EXERCISE DIRECTIONS:
Can the data below be echoed back word for word?

Collected data:
★ ★ ★
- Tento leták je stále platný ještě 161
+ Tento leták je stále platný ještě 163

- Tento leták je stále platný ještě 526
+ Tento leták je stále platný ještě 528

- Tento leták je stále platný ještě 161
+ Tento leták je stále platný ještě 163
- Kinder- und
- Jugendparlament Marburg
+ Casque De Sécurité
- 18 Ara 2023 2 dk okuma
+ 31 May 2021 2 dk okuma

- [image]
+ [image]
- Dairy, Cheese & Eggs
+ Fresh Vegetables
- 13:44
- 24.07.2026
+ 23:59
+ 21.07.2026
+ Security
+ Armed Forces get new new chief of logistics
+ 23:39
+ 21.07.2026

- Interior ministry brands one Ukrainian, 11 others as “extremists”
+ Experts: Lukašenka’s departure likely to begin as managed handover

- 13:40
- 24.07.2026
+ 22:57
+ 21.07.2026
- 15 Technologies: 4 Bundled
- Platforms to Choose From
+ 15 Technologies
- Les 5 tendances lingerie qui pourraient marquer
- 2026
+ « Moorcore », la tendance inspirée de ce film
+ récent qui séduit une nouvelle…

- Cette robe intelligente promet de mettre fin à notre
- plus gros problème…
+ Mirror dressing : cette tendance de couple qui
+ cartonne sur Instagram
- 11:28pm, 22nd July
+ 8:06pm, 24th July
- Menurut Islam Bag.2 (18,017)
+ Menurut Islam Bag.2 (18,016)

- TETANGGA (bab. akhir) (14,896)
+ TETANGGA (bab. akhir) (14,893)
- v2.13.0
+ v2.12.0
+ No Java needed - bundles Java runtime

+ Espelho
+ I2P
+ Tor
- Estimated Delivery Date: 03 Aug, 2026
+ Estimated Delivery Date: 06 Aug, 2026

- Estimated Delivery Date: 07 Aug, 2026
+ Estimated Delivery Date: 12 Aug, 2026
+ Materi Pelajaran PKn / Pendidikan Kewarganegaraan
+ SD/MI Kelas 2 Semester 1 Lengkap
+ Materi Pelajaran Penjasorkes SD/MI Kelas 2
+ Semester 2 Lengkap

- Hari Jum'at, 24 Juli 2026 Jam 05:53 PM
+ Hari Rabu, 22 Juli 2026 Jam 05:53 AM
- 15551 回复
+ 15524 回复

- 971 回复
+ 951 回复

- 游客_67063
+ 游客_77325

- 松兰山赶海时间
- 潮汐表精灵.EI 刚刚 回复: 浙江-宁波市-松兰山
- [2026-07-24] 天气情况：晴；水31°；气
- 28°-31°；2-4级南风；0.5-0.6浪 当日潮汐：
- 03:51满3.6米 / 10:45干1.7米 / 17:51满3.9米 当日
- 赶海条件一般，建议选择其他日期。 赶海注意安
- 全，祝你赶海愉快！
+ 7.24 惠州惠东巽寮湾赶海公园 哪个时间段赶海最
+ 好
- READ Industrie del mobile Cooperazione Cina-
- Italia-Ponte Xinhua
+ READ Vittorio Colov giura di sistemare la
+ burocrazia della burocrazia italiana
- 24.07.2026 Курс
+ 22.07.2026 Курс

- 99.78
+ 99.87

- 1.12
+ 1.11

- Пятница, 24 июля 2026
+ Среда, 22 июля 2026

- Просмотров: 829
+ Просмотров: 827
★ ★ ★
SOLUTION:
- Tento leták je stále platný ještě 161
+ Tento leták je stále platný ještě 163

- Tento leták je stále platný ještě 526
+ Tento leták je stále platný ještě 528

- Tento leták je stále platný ještě 161
+ Tento leták je stále platný ještě 163
- Kinder- und
- Jugendparlament Marburg
+ Casque De Sécurité
- 18 Ara 2023 2 dk okuma
+ 31 May 2021 2 dk okuma

- [image]
+ [image]
- Dairy, Cheese & Eggs
+ Fresh Vegetables
- 13:44
- 24.07.2026
+ 23:59
+ 21.07.2026
+ Security
+ Armed Forces get new new chief of logistics
+ 23:39
+ 21.07.2026

- Interior ministry brands one Ukrainian, 11 others as “extremists”
+ Experts: Lukašenka’s departure likely to begin as managed handover

- 13:40
- 24.07.2026
+ 22:57
+ 21.07.2026
- 15 Technologies: 4 Bundled
- Platforms to Choose From
+ 15 Technologies
- Les 5 tendances lingerie qui pourraient marquer
- 2026
+ « Moorcore », la tendance inspirée de ce film
+ récent qui séduit une nouvelle…

- Cette robe intelligente promet de mettre fin à notre
- plus gros problème…
+ Mirror dressing : cette tendance de couple qui
+ cartonne sur Instagram
- 11:28pm, 22nd July
+ 8:06pm, 24th July
- Menurut Islam Bag.2 (18,017)
+ Menurut Islam Bag.2 (18,016)

- TETANGGA (bab. akhir) (14,896)
+ TETANGGA (bab. akhir) (14,893)
- v2.13.0
+ v2.12.0
+ No Java needed - bundles Java runtime

+ Espelho
+ I2P
+ Tor
- Estimated Delivery Date: 03 Aug, 2026
+ Estimated Delivery Date: 06 Aug, 2026

- Estimated Delivery Date: 07 Aug, 2026
+ Estimated Delivery Date: 12 Aug, 2026
+ Materi Pelajaran PKn / Pendidikan Kewarganegaraan
+ SD/MI Kelas 2 Semester 1 Lengkap
+ Materi Pelajaran Penjasorkes SD/MI Kelas 2
+ Semester 2 Lengkap

- Hari Jum'at, 24 Juli 2026 Jam 05:53 PM
+ Hari Rabu, 22 Juli 2026 Jam 05:53 AM
- 15551 回复
+ 15524 回复

- 971 回复
+ 951 回复

- 游客_67063
+ 游客_77325

- 松兰山赶海时间
- 潮汐表精灵.EI 刚刚 回复: 浙江-宁波市-松兰山
- [2026-07-24] 天气情况：晴；水31°；气
- 28°-31°；2-4级南风；0.5-0.6浪 当日潮汐：
- 03:51满3.6米 / 10:45干1.7米 / 17:51满3.9米 当日
- 赶海条件一般，建议选择其他日期。 赶海注意安
- 全，祝你赶海愉快！
+ 7.24 惠州惠东巽寮湾赶海公园 哪个时间段赶海最
+ 好
- READ Industrie del mobile Cooperazione Cina-
- Italia-Ponte Xinhua
+ READ Vittorio Colov giura di sistemare la
+ burocrazia della burocrazia italiana
- 24.07.2026 Курс
+ 22.07.2026 Курс

- 99.78
+ 99.87

- 1.12
+ 1.11

- Пятница, 24 июля 2026
+ Среда, 22 июля 2026

- Просмотров: 829
+ Просмотров: 827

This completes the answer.